→ **WHAT YOU ARE ASKED TO DO**: Check every line below for the word "with" and give only the number of lines where it appears.

→ **EXTRACTED MATERIAL**:
::::
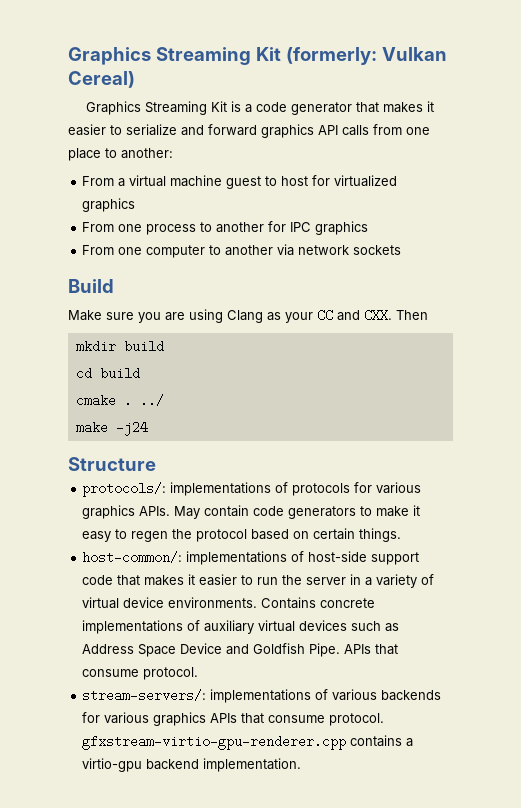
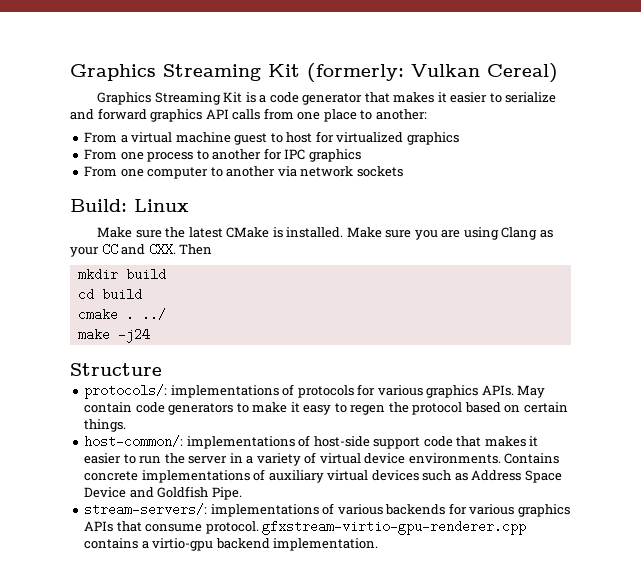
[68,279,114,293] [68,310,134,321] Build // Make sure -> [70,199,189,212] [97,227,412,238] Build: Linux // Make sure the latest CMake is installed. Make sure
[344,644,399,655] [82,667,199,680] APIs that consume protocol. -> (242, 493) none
::::
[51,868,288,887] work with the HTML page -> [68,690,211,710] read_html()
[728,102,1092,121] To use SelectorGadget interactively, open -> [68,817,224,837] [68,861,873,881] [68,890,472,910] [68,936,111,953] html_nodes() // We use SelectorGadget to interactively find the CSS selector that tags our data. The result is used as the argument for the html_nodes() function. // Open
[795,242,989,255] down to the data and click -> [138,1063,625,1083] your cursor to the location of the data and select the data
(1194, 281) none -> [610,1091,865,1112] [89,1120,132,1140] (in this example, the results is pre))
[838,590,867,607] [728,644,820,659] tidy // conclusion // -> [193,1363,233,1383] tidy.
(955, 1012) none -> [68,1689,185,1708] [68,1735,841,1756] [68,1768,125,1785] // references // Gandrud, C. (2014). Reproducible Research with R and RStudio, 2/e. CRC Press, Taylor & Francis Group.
::::
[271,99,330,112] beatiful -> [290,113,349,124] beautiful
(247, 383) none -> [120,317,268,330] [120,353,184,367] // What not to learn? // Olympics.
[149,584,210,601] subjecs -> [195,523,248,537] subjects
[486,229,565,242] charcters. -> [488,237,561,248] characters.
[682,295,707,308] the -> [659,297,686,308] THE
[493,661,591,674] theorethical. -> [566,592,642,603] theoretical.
::::
→ **ANSWER FOR THIS EXERCISE**: 2